The Timberwolves do not ask Wally Szczerbiak, who will start a six-year, $63-million contract next season, to defend or rebound or run the offense. They don’t want him to think too much. They ask him to do only one thing: make spot-up jump shots from the perimeter.

He can’t.

They beg him not to do another: Put the ball on the floor.

He just can’t help himself.

And when he can’t do one thing, and refuses to stop himself from doing the other, he becomes a luxury the Timberwolves cannot possibly afford.

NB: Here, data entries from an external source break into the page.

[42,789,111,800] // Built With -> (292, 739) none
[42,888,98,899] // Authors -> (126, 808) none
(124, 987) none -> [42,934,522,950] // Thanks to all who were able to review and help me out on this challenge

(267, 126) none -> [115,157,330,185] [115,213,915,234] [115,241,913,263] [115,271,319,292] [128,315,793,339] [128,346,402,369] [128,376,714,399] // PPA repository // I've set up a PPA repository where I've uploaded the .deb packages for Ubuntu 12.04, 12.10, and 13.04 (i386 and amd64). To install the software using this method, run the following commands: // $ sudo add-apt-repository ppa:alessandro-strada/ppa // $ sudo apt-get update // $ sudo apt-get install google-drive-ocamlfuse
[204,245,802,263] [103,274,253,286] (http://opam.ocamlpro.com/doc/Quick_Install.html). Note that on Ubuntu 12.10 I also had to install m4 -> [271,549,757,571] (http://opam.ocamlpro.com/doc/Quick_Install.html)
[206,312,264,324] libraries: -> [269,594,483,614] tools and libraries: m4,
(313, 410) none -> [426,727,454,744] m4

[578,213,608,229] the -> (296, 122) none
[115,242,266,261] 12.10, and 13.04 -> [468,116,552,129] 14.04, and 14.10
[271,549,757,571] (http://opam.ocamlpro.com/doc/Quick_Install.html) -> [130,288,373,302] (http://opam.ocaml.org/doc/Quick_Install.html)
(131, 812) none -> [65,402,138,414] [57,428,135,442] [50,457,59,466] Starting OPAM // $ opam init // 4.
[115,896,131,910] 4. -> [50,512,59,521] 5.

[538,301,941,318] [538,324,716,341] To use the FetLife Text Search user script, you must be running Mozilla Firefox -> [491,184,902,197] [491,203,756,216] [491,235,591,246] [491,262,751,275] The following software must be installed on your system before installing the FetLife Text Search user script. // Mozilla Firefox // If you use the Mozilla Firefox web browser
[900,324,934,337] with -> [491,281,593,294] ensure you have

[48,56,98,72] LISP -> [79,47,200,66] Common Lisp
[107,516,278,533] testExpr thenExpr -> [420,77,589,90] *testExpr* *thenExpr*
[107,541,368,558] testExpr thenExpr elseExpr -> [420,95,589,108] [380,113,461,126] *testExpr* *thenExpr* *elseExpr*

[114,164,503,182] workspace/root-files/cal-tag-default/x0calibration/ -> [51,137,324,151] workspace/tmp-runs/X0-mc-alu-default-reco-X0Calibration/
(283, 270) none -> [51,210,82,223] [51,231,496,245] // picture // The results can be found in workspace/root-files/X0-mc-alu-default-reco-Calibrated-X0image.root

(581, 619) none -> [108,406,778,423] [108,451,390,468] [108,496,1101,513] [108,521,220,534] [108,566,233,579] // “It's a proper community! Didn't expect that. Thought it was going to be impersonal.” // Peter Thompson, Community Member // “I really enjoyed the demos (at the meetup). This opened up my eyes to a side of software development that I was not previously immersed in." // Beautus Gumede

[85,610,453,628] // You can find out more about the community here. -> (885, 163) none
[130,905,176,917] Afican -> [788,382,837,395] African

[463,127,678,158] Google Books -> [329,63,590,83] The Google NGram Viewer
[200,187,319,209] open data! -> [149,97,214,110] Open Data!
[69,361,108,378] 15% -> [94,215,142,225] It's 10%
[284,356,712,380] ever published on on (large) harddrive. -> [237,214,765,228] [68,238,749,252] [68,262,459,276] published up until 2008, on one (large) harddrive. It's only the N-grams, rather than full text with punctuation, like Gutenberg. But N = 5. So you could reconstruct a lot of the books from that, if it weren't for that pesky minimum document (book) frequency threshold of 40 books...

That, in a nutshell, was foremost of several reasons why the Timberwolves got blown out again in Game 5, almost gave away Game 3 and had no margin for error in Game 4, the one that will haunt them.

Szczerbiak never has been as good as he thinks he is at taking the ball to the basket. But he has never been as bad as he looks now, and with each passing game of this series, he has regressed into a fellow auditioning for a shot with the Sioux Falls SkyForce.

Every time Szczerbiak puts the ball on the floor, the Lakers treat him like a bleeding trout. Laker defenders circle him like a pool of sharks.

Here’s how ridiculous it got: Midway through the third quarter, Szczerbiak put the ball on the floor, was stripped, and got it back long enough to throw a desperation pass to Kendall Gill in the corner. Gill made a three-pointer.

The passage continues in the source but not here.